> EXERCISE OBJECTIVE
Filter the records below for the word "Chicken". Copy each line that holds it.

> Saved data entries
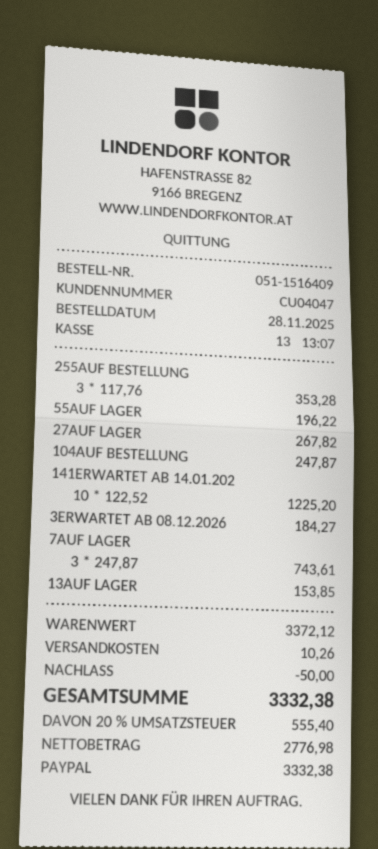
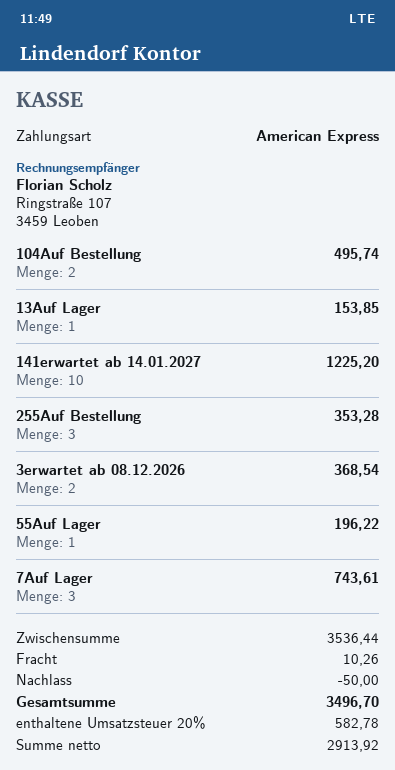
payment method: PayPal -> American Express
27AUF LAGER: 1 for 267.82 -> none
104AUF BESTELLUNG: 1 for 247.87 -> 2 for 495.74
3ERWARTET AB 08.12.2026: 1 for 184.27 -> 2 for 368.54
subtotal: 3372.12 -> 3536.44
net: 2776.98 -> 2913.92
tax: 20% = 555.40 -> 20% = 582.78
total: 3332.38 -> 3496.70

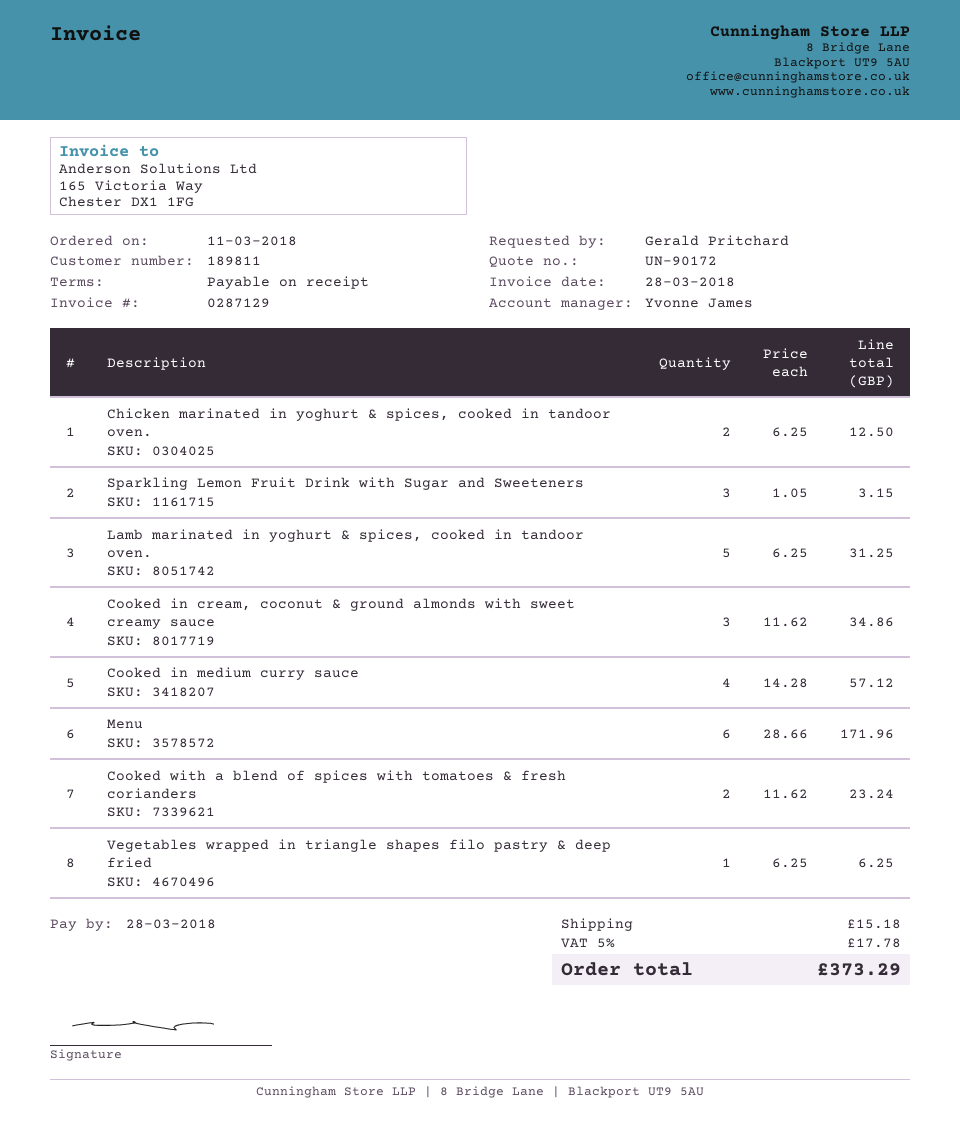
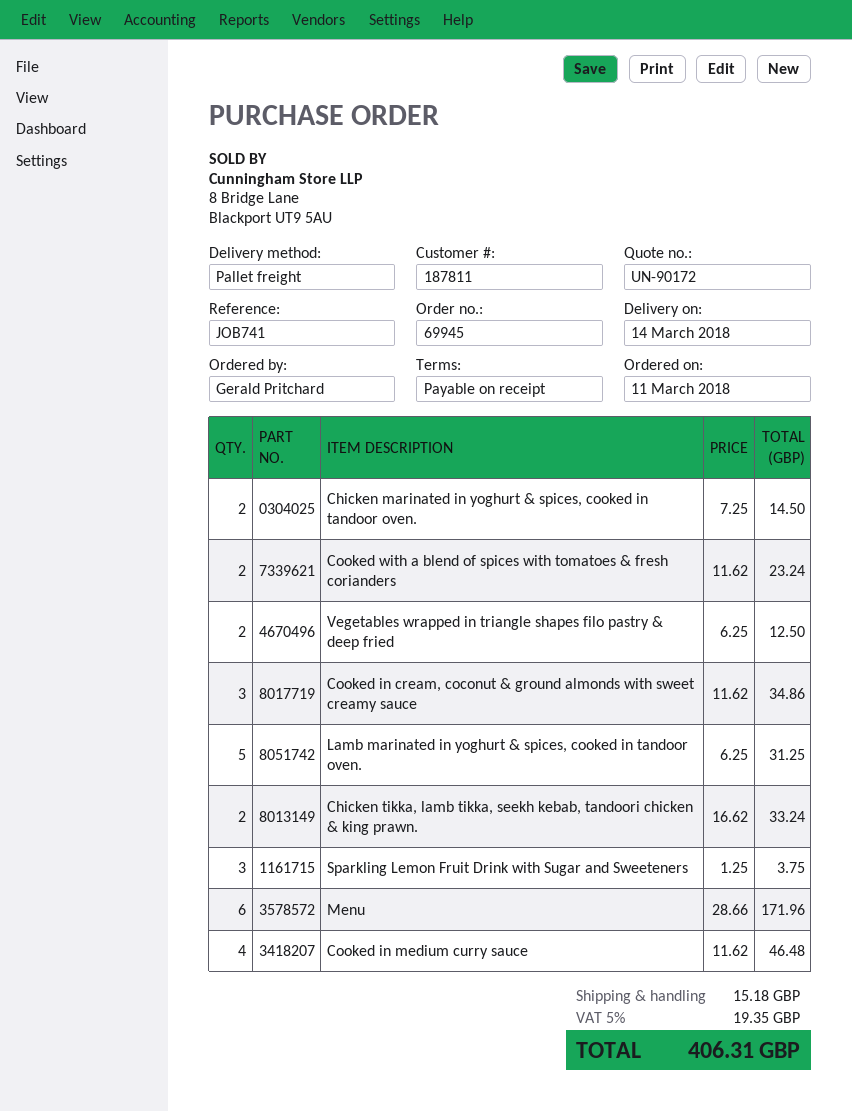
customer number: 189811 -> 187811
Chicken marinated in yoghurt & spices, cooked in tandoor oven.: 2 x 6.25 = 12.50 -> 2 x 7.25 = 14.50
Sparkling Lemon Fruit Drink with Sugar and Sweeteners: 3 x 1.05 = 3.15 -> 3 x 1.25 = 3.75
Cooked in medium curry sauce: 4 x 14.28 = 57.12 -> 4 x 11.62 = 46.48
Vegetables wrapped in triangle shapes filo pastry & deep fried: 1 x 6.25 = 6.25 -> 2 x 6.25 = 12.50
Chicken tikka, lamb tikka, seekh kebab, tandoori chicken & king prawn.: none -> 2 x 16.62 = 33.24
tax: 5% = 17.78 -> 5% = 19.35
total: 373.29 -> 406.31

> COMPLETED EXERCISE
Chicken marinated in yoghurt & spices, cooked in tandoor oven.: 2 x 6.25 = 12.50 -> 2 x 7.25 = 14.50
Chicken tikka, lamb tikka, seekh kebab, tandoori chicken & king prawn.: none -> 2 x 16.62 = 33.24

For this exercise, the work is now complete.